## ABOUT THIS EXERCISE
Search the entries below for "font". Report each line where it occurs.

[Web page revision data]
§ §

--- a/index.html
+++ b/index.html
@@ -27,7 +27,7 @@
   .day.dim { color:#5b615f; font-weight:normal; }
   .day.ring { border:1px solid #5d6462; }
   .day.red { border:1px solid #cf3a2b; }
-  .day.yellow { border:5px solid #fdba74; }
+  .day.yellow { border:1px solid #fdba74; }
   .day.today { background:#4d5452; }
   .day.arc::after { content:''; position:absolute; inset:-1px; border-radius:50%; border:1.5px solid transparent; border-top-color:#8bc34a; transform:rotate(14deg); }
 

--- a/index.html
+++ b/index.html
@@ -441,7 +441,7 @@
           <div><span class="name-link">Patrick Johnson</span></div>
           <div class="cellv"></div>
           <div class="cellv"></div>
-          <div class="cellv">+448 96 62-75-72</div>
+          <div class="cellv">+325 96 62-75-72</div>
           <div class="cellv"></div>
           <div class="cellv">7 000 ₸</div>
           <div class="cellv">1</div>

§ §

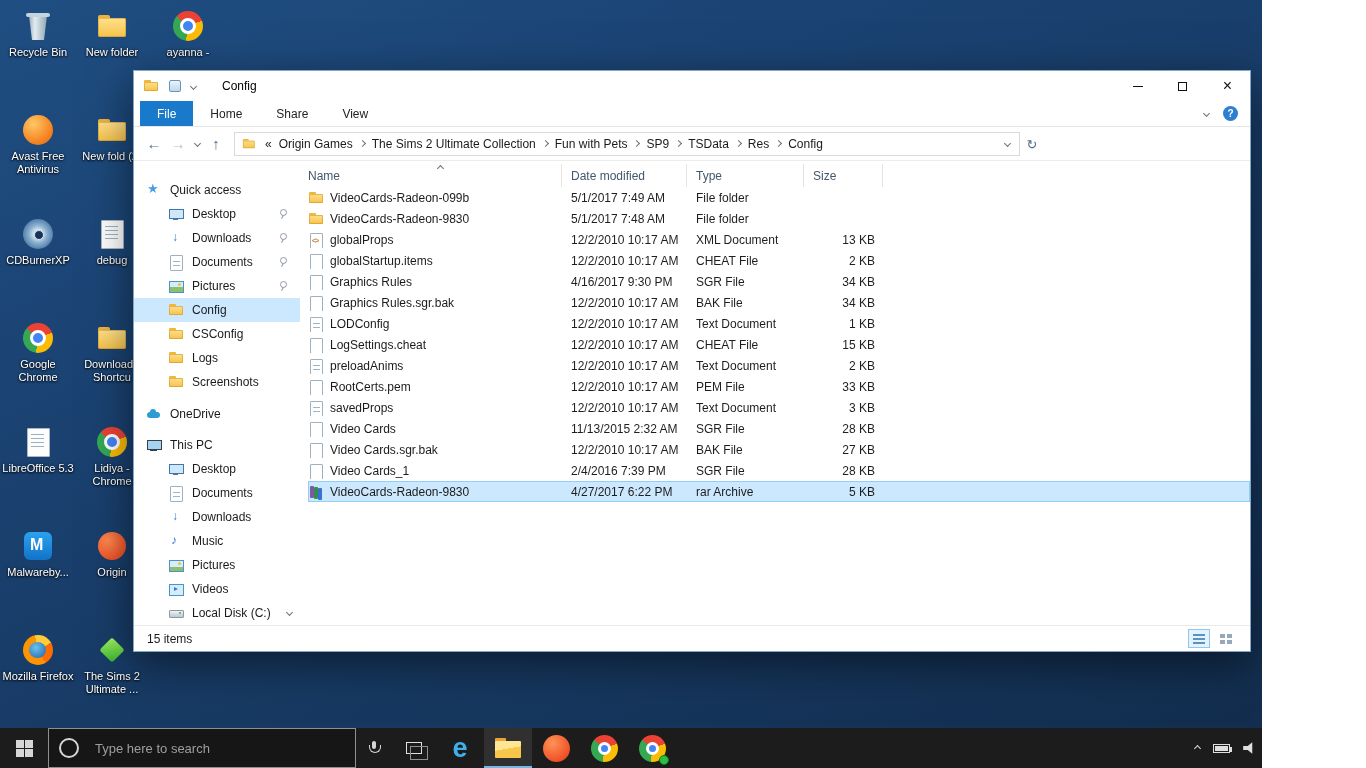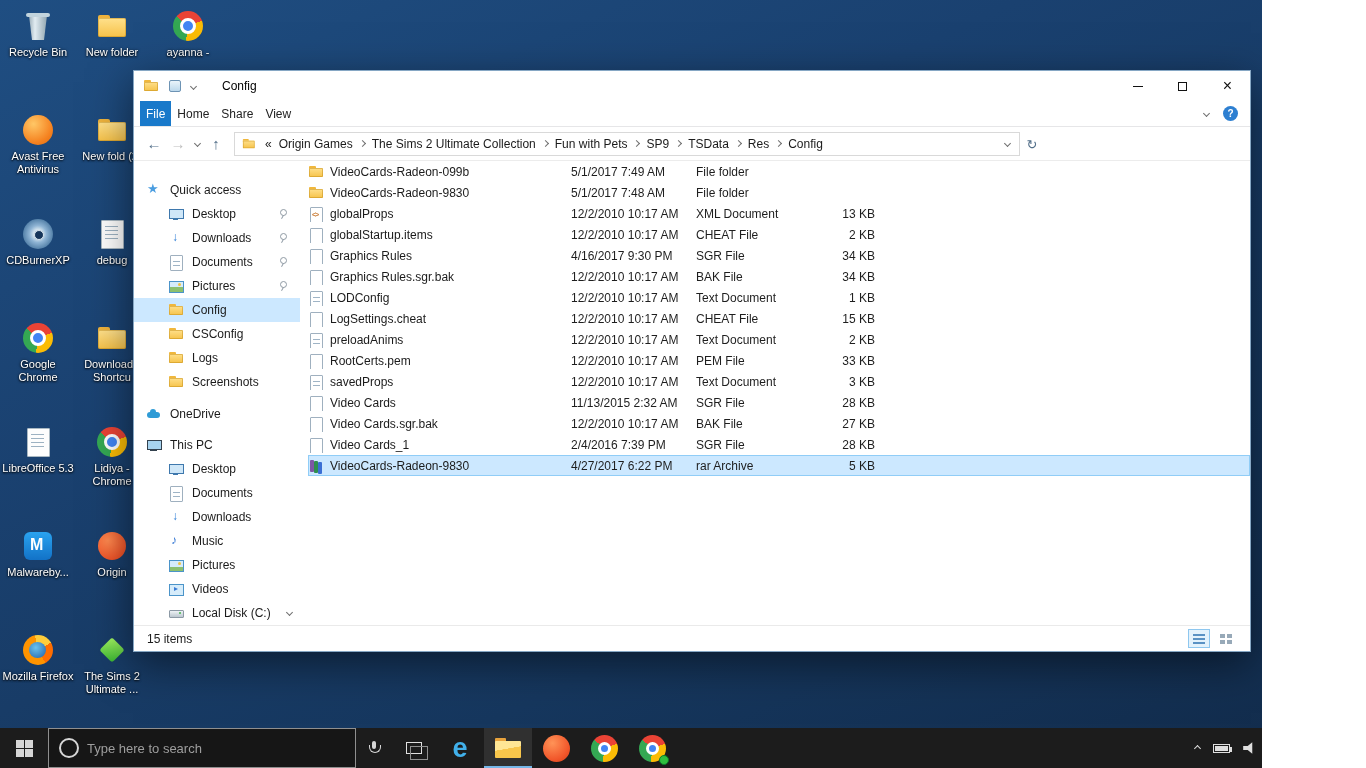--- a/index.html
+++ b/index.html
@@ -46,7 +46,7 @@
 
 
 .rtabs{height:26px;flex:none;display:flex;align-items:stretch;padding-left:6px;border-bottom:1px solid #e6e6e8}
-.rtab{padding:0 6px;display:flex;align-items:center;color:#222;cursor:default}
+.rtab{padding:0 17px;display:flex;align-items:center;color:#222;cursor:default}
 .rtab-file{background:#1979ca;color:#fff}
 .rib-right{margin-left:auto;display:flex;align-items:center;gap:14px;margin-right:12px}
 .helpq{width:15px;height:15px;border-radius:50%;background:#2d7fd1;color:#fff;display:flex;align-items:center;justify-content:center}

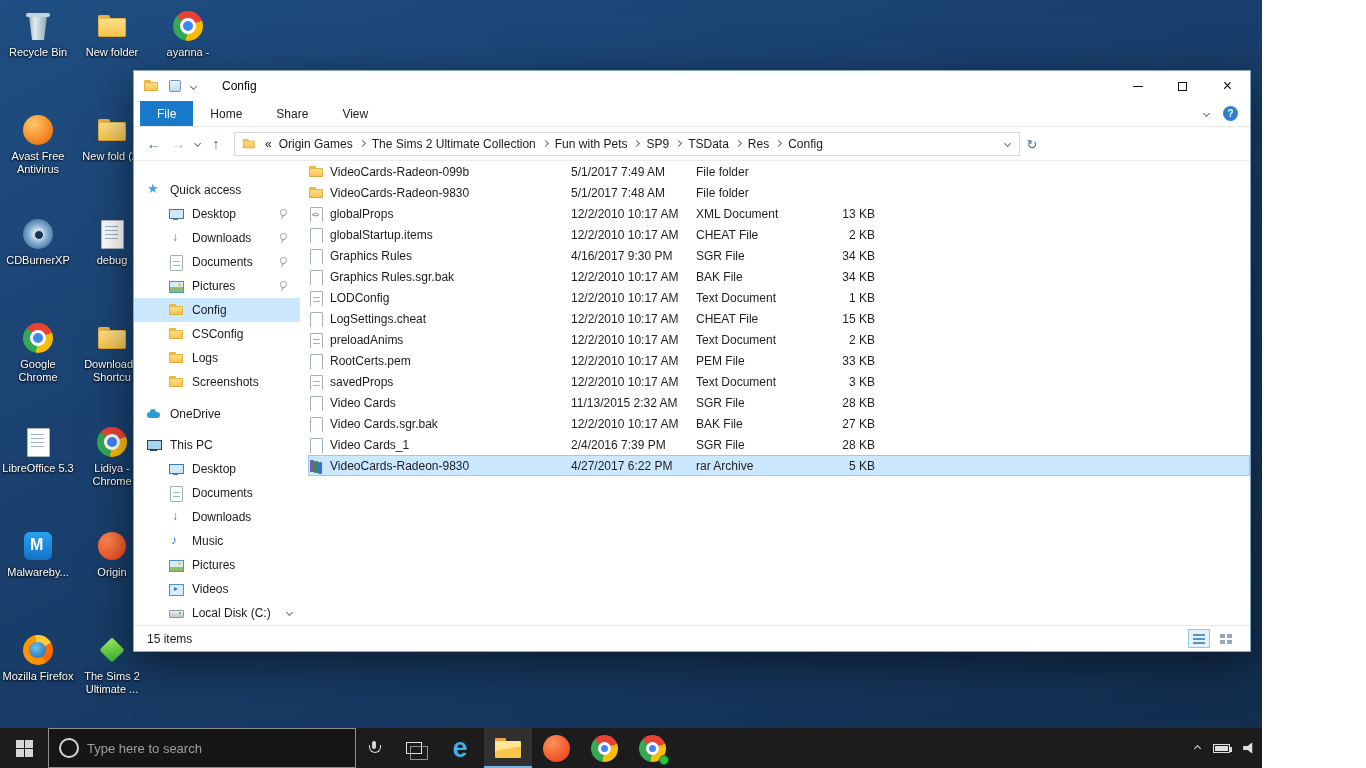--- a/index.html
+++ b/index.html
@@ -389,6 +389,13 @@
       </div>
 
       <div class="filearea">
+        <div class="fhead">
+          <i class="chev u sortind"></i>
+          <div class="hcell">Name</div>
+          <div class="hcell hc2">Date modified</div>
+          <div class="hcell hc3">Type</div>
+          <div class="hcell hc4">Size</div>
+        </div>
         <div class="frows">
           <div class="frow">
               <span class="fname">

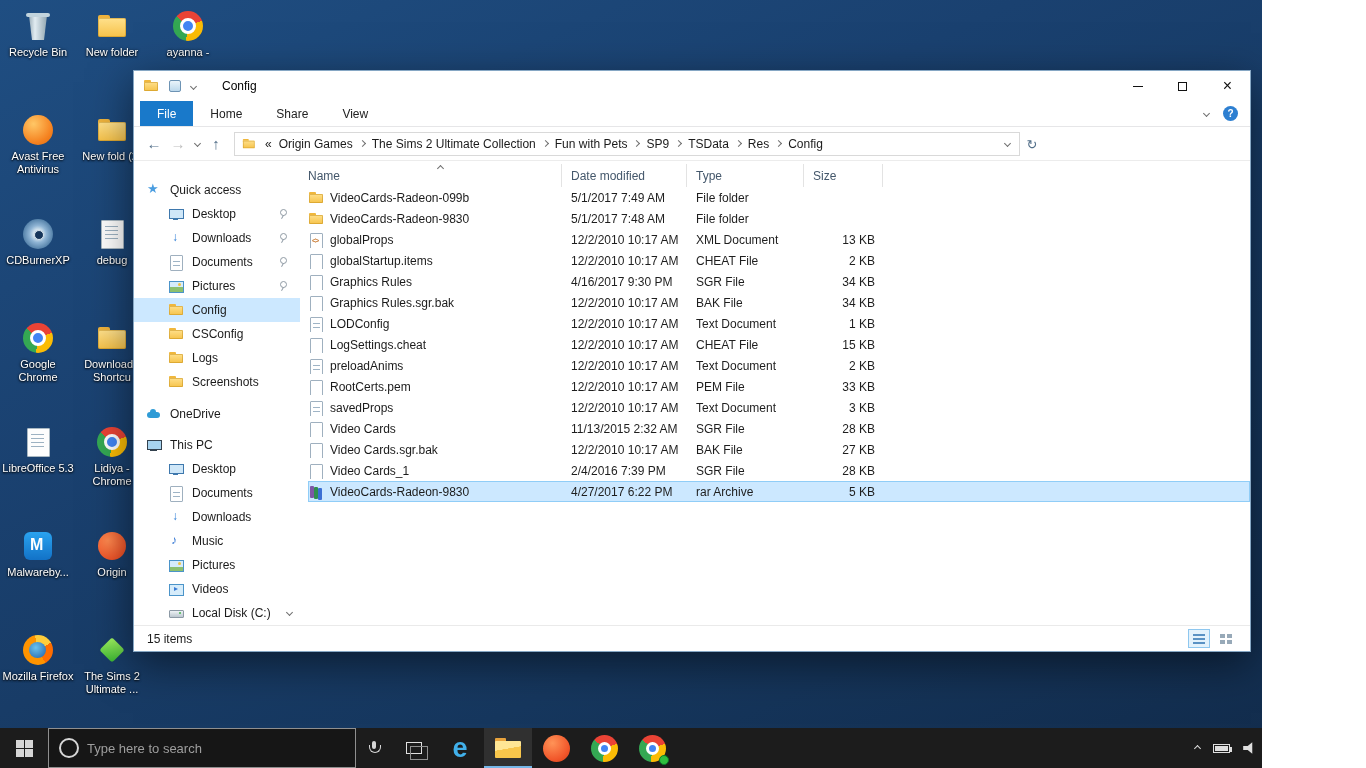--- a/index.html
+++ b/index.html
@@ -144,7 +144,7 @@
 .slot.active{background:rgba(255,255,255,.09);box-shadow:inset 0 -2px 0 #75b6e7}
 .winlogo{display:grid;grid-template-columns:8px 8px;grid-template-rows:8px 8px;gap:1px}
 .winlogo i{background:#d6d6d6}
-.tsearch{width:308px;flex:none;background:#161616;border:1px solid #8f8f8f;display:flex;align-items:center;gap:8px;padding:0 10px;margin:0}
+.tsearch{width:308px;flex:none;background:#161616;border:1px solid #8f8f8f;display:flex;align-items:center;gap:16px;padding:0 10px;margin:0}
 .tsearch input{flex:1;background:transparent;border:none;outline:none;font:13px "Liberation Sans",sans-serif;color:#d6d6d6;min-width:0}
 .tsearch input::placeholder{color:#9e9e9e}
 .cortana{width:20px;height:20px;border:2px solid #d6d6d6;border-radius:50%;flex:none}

§ §

## FINAL ANSWER
   .day.dim { color:#5b615f; font-weight:normal; }
 .tsearch input{flex:1;background:transparent;border:none;outline:none;font:13px "Liberation Sans",sans-serif;color:#d6d6d6;min-width:0}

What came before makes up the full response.